Agregat merupakan campuran dari pasir, gravel, batu pecah, slag atau material
lain dari bahan mineral alami atau buatan. Agregat merupakan bagian terbesar dari
campuran aspal. Material agregat yang digunakan untuk konstruksi perkerasan jalan
utamanya untuk menahan beban lalu lintas. Agregat dari bahan batuan pada umumnya
masih diolah lagi dengan mesin pemecah batu (stone crusher) sehingga didapatkan
ukuran sebagaimana dikehendaki dalam campuran. Agar dapat digunakan sebagai
campuran aspal, agregat harus lolos dari berbagai uji yang telah ditetapkan. (Purwadi,
2009).

BAB III
PEMBAHASAN
3.1. Klasifikasi Agregat
3.1.1. Ditinjau dari asal kejadian Agregat
3.1.1.1. Batuan Beku (Igneus Rock)

(Contoh batuan beku)


Berasal dari magma yang mendingin dan membeku, dibedakan atas batuan belu
luar dan batuan beku dalam. Batuan beku luar terbentuk dari material yang keluar dari
permukaan bumi di saat gunung api meletus. Biasanya berbutir halus seperti batu apung,
endesit, dan lain-lain. Batuan beku dalam terbentuk dari magma yag tidak dapat keluar
dari perut bumi. Magma tersebut mengalami pendinginan dan membeku secara perlahan,
umumnya bertekstur kasar. Batuan beku dalam ini biasanya sering didapati akibat erosi
dan gerakan bumi lainnya. Contoh batuan beku dalam antara lain granit, diorite, dan lainlain.

3.1.1.2.Batuan Sedimen

(Contoh Batuan Sedimen)


Berasal dari endapan partikel mieral sisa-sisa hewan dan tumbuhan. Ada pula sumber lain
yang mengatakan bahwa batuan sedimen berasal dari batuan beku yang terendapkan di
sungai atau danau. Umumnya merupakan lapisan pada kulit bumi yang terendapkan di
laut, sungai , danau, sebagainya.

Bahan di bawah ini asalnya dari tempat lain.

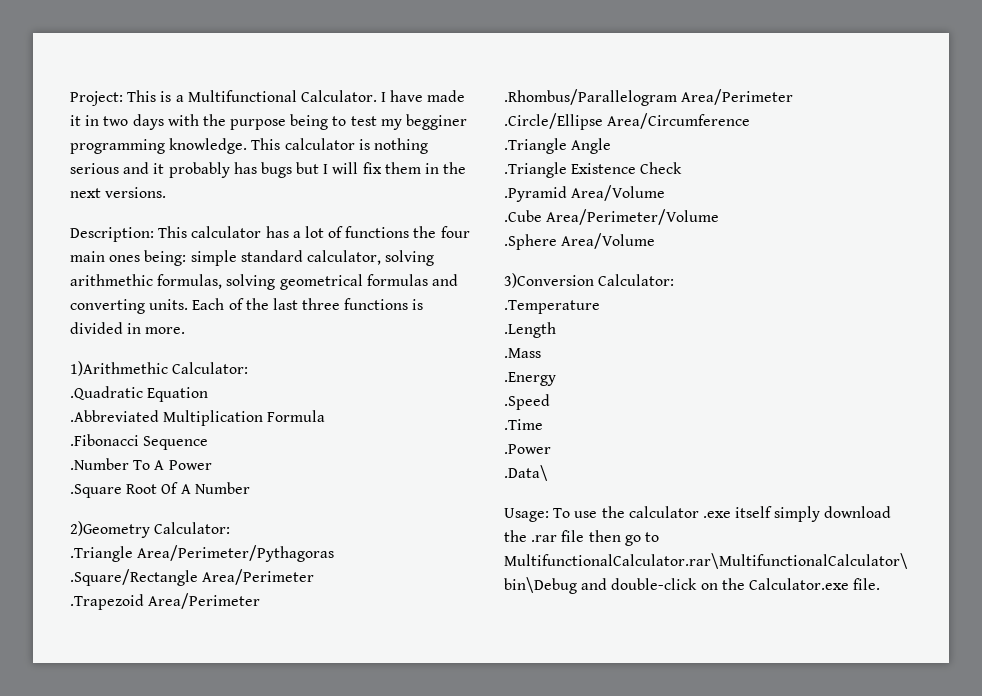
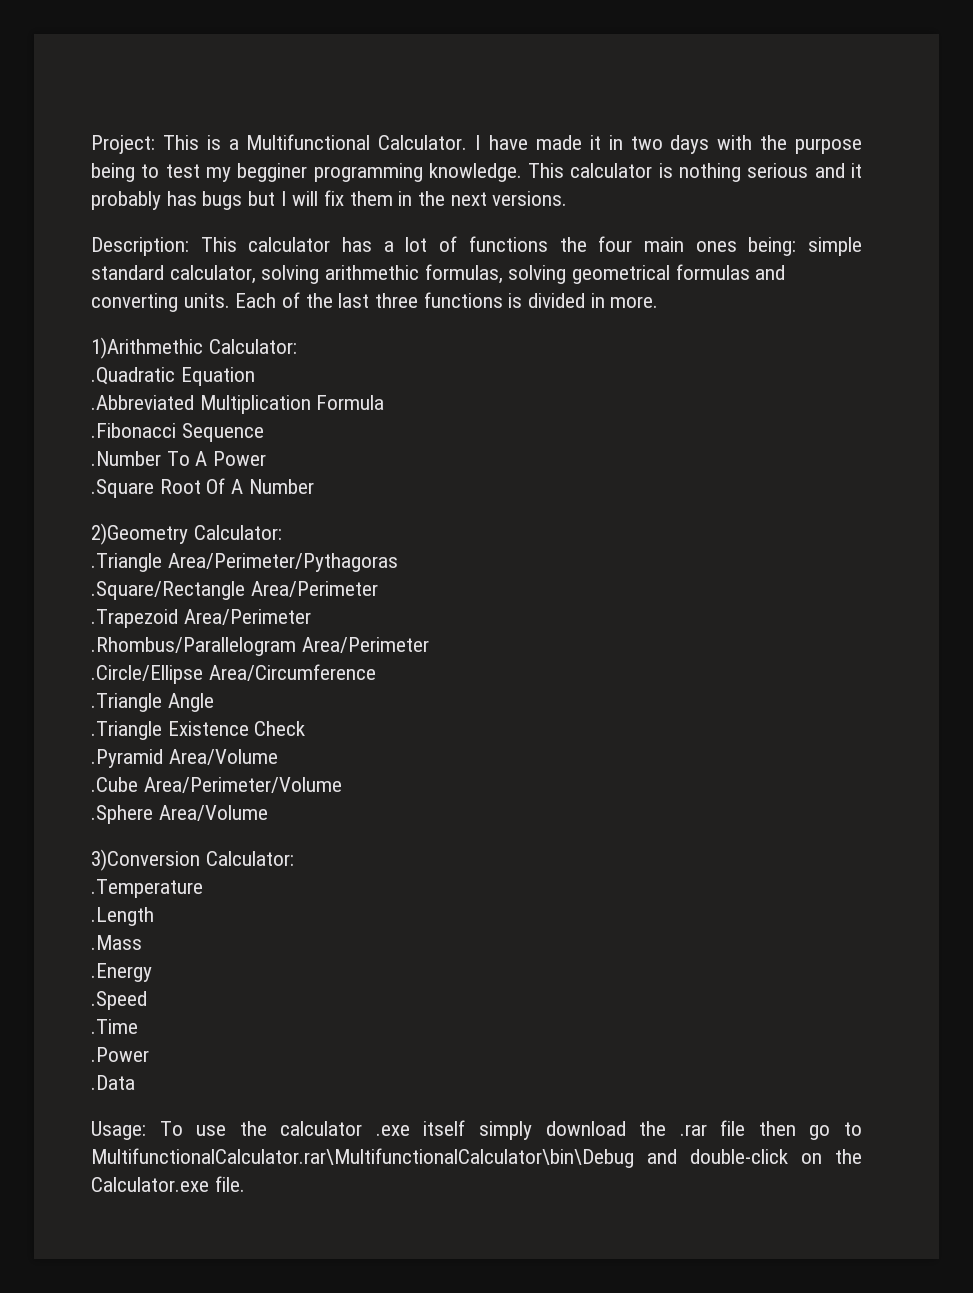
[504,465,548,481] .Data\ -> [91,1075,135,1090] .Data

Berdasarkan cara terbentuknya, batuan sedimen
dibedakan menjadi
4. Batuan Sedimen yang terbentuk secara mekanik, batuan jenis ini banyak
mengandung silica.
5. Batuan sedimen yang terbentuk secara organis, seperti batu bara dan aspal
6. Batuan Sedimen yang terbentuk secara kimiawi, spertu batu gamping, gips,
dan lain-lain.
3.1.1.3. Batuan Metamorf
Berasal dari bauan sedimen ataupun batuan beku yang mengalami proses
perubahan akibat adanya perubahan bentuk akibar adanya perubahan tekanan dan
temperatur kulit bumi. Berdasarkan strukturnya, dapat dibedakan atas bauan metamorf
yang masif seperti marmer, kuarsit, dan batuan metamorf yang berfoliasi/berlapis sperti
sabak, filit, sekis.
3.1.2. Ditinjau berdasarkan sumbernya
Agregat untuk campuran perkerasan jalan juga diklasifikasikan berdasarkan
sumbernya (Purwadi, 2009):
1. Pit atau bank run materials (pit-run), biasanya gravel dari ukuran 75 mm (3 in)
sampai ukuran 4.75 mm (No. 4). Pasir yang terdiri partikel ukuran 4.75 mm
(No. 4) hingga partikel berukuran 0.075 mm (No. 200). Ada juga silt yang
berukuran 0.075 mm kebawah. Batu-batuan tersebut tersingkap dan terdegradasi oleh alam baik secara fisik maupunkimiawi. Produk proses

degradasi ini kemudian diangkut oleh angin, air atau es (gletser yang
bergerak) dan diendapkan disuatu lahan.
2. Agregat hasil proses, merupakan hasil proses pemecahan batubatuan dengan
stone-crusher machine (mesin pemecah batu) dan disaring. Agregat alam
biasanya dipecah agar dapat digunakan sebagai campuran aspal. Agregat yang
dipecah tersebut kualitasnya kemungkinan bertambah, dimana pemecahan
akan merubah tekstur permukaan, merubah bentuk agregat dari bulat ke
bersudut, menambah distribusi dan jangkauan ukuran partikel agregat.
Pemecahan batu bias dari ukuran bedrocks atau batu yang sangat besar. Pada
ukuran bedrocks sebelum masuk mesin stone-crusher maka pengambilannya
melalui blasting (peledakan dengan dinamit).
3. Agregat sintetis/buatan (synthetic/artificial aggregates), sebagai hasil
modifikasi, baik secara fisik atau kimiawi. Agregat demikian merupakan hasil
tambahan pada proses pemurnian biji tambang besi atau yang spesial
diproduksi atau diproses dari bahan mentah yang dipakai sebagai agregat.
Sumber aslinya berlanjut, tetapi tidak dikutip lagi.